Malgré cette légère divergence, Marine Le Pen trace plus ou moins la même voie que son ancien adversaire pour sortir de ce cruel affrontement.
« Entre le tout économique et le tout religieux, nous ouvrons et nous traçons une voie alternative, assure-t-elle. Une voie qui procède de notre héritage culturel. Une voie qui est seule conforme à nos valeurs de civilisation, c’est-à-dire soucieuse de l’humanité de l’homme, et qui nous recommande de faire confiance à la raison et au libre arbitre. Cette voie c’est celle de la culture. C’est aussi celle du doute, de la discussion, du compromis, c’est la voie de l’équilibre, de la liberté des individus et des peuples. (…) Je crois sincèrement que cette réponse, et cette réponse-là seulement, est profondément française. »
François Fillon ne disait pas autre chose, il y a deux semaines : « Eh bien il y a heureusement entre les deux, une troisième voie est proposée à ce siècle : la voie française, soucieuse de l’humanité, de l’homme, du libre arbitre, de la raison, la voie de la culture, du doute, de la discussion, du compromis, du dialogue, la voie de l’équilibre, de la liberté des individus et des peuples. Je crois sincèrement que cette voie-là, la voie française, reste un espoir pour le monde du XXIe siècle. »

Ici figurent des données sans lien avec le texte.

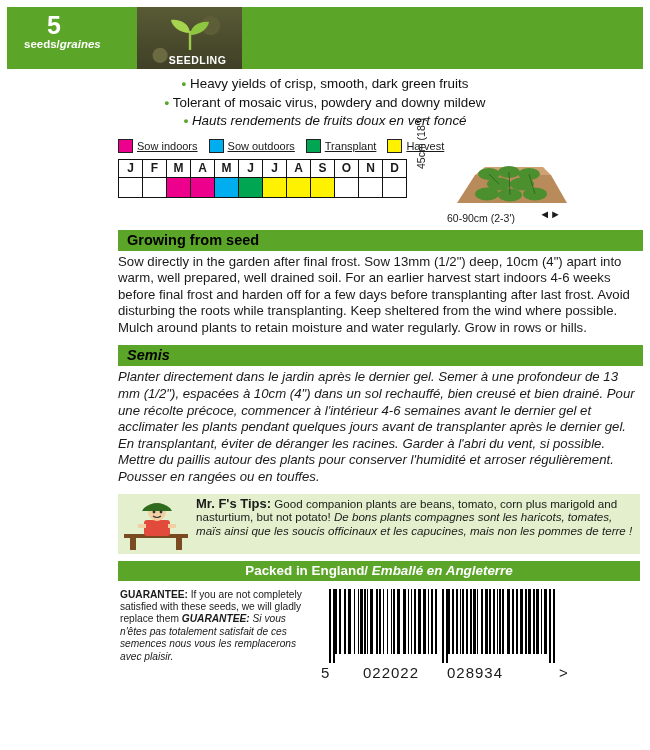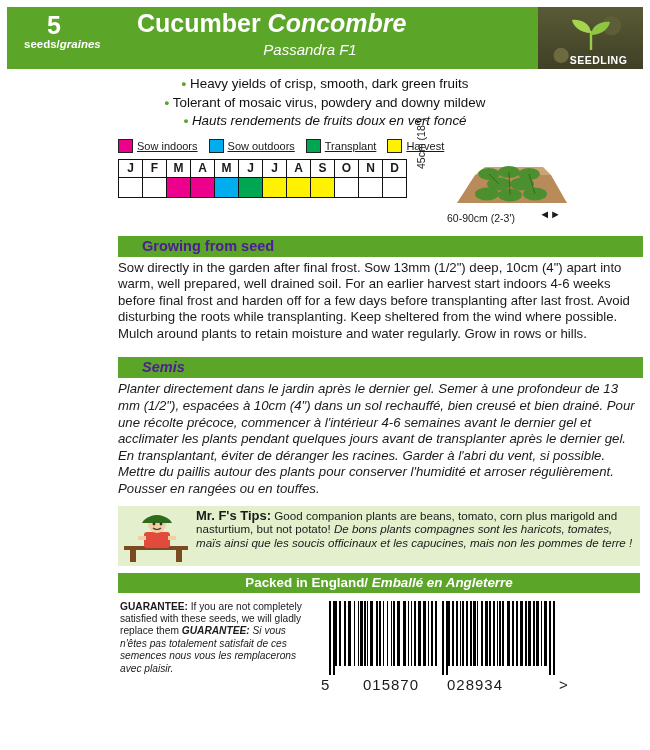"Cucumber Concombre" div.header-mid { html: <div> <div> <span>Cucumber</span> <span>Concombre</span> </div> <div>Passandra F1</div> </div> -> none }
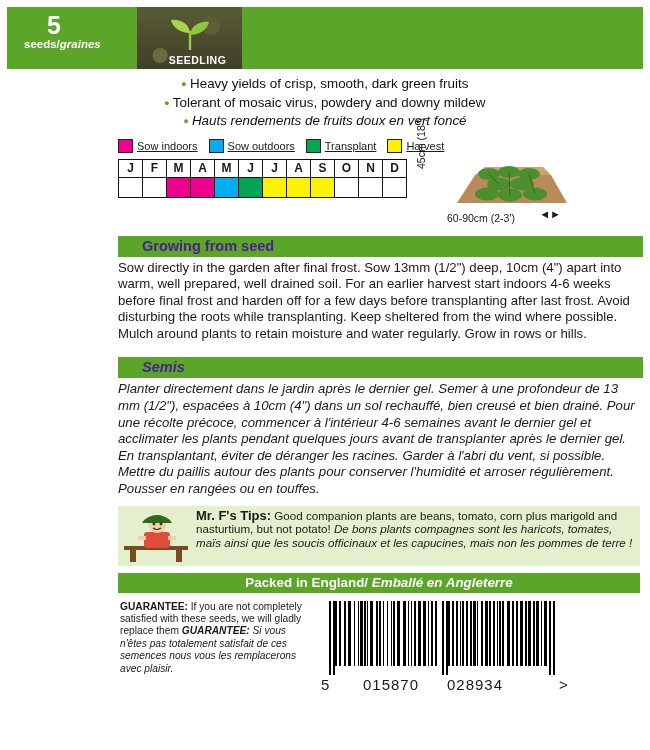"Growing from seed" .sec-head { color: #4c1d95 -> #000000; margin: 15px 7px 0 118px -> 9px 7px 0 118px; padding: 2px 0 3px 24px -> 2px 0 3px 9px }
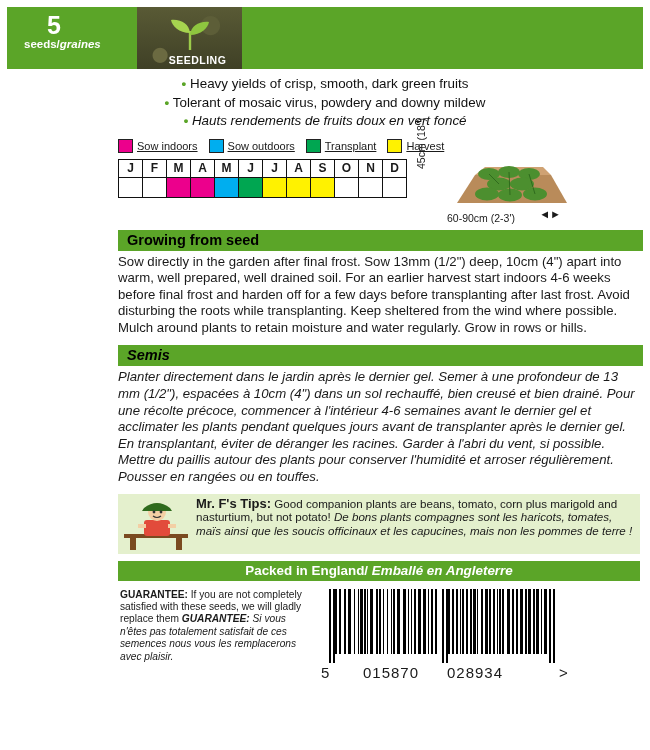"015870" span { text: 015870 -> 022022 }
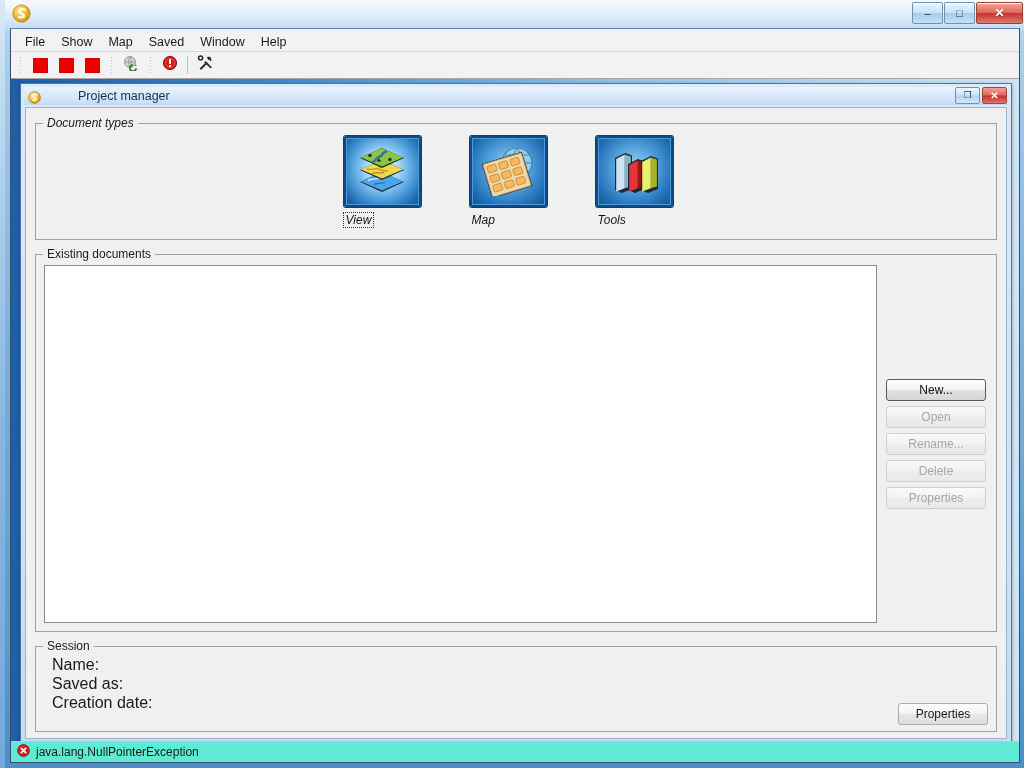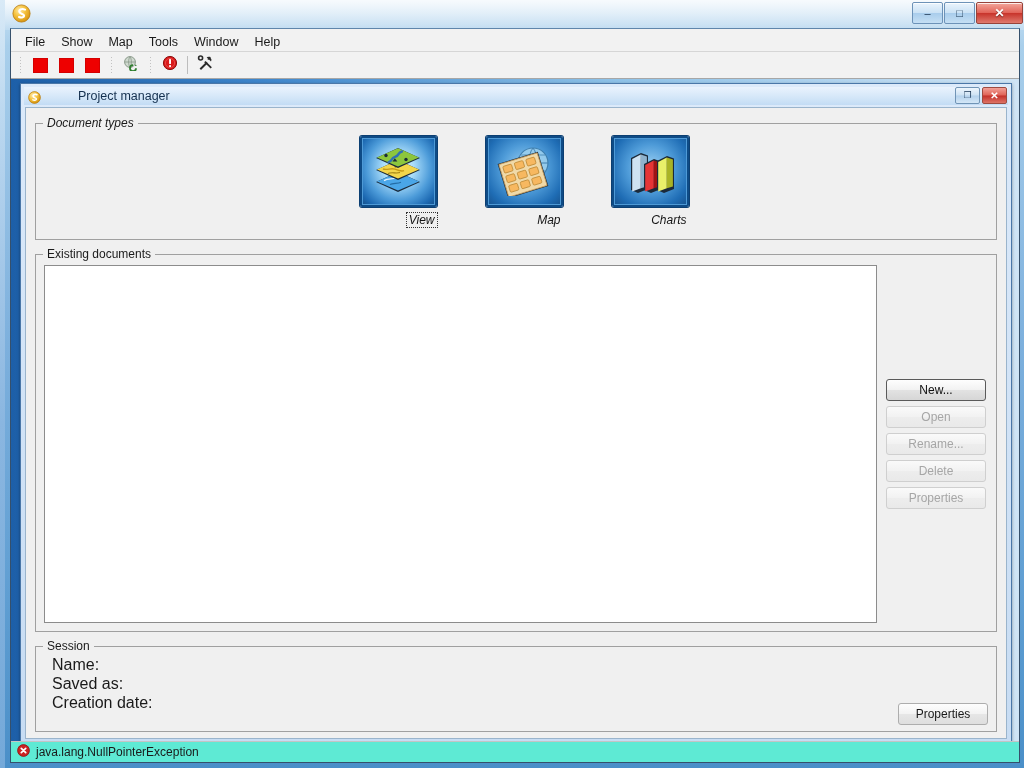"Tools" div.menu-item { text: Tools -> Saved }
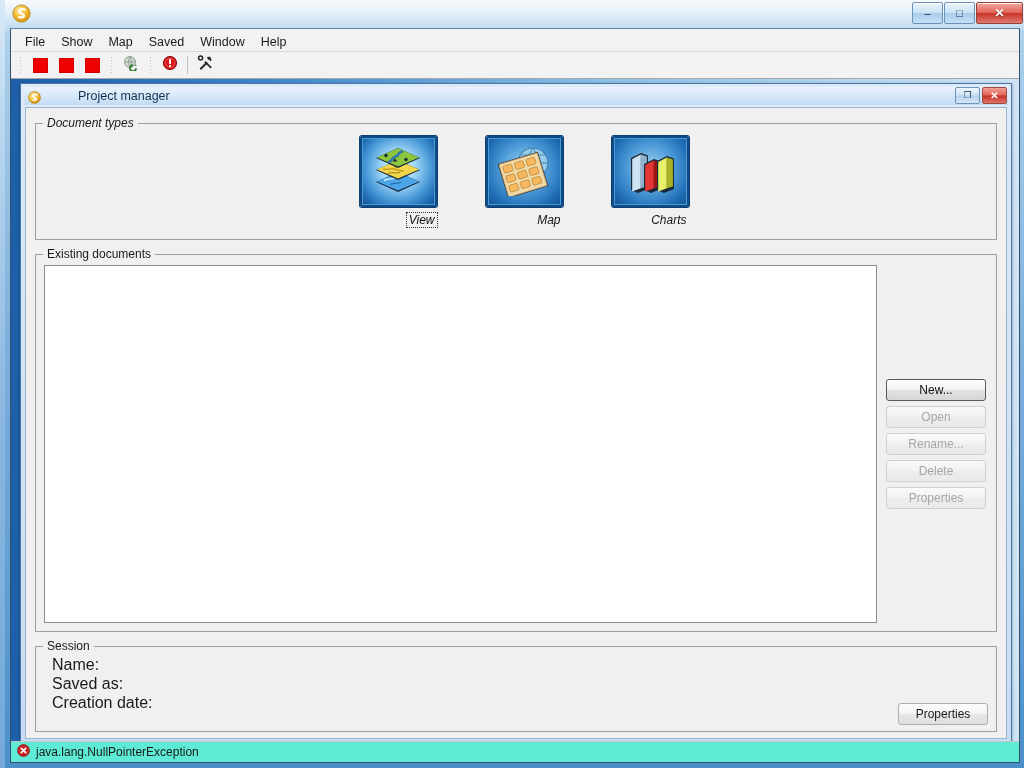"View" .doctype { align-items: flex-end -> flex-start }
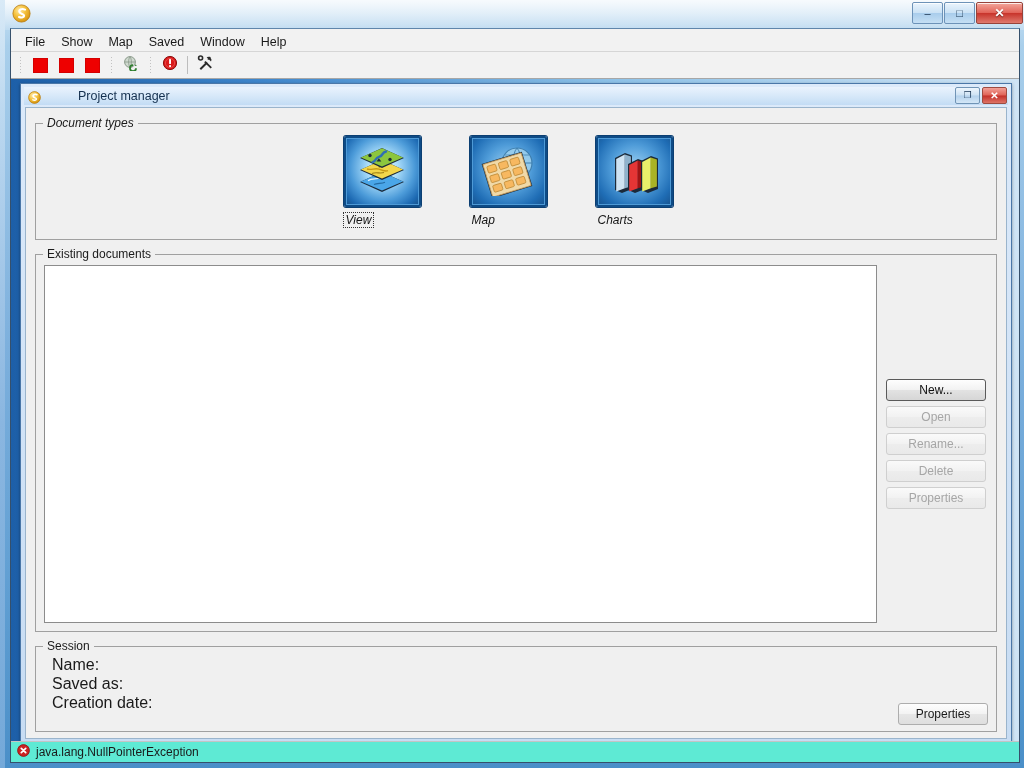"Charts" div.dt-label { text: Charts -> Tools }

Contacté par Le Monde, lundi soir, David Rachline, le directeur de campagne de Marine Le Pen, a d’abord assuré ne pas être au courant de ce plagiat, ni savoir qui est l’auteur du discours de la candidate. Il nous a assuré par la suite que ce choix représente « un clin d’œil assumé à un bref passage touchant d’un discours sur la France, d’une candidate de rassemblement qui montre qu’elle n’est pas sectaire ». Une explication répétée mot pour mot à l’Agence France-presse (AFP) par Florian Philippot, vice-président du FN, qui a assuré qu’il s’agissait en fait d’un « clin d’oeil assumé à un bref passage touchant d’un discours sur la France » de la part « d’une candidate de rassemblement qui montre qu’elle n’est pas sectaire ». Mais cette fois-ci, impossible de savoir qui a copié l’autre.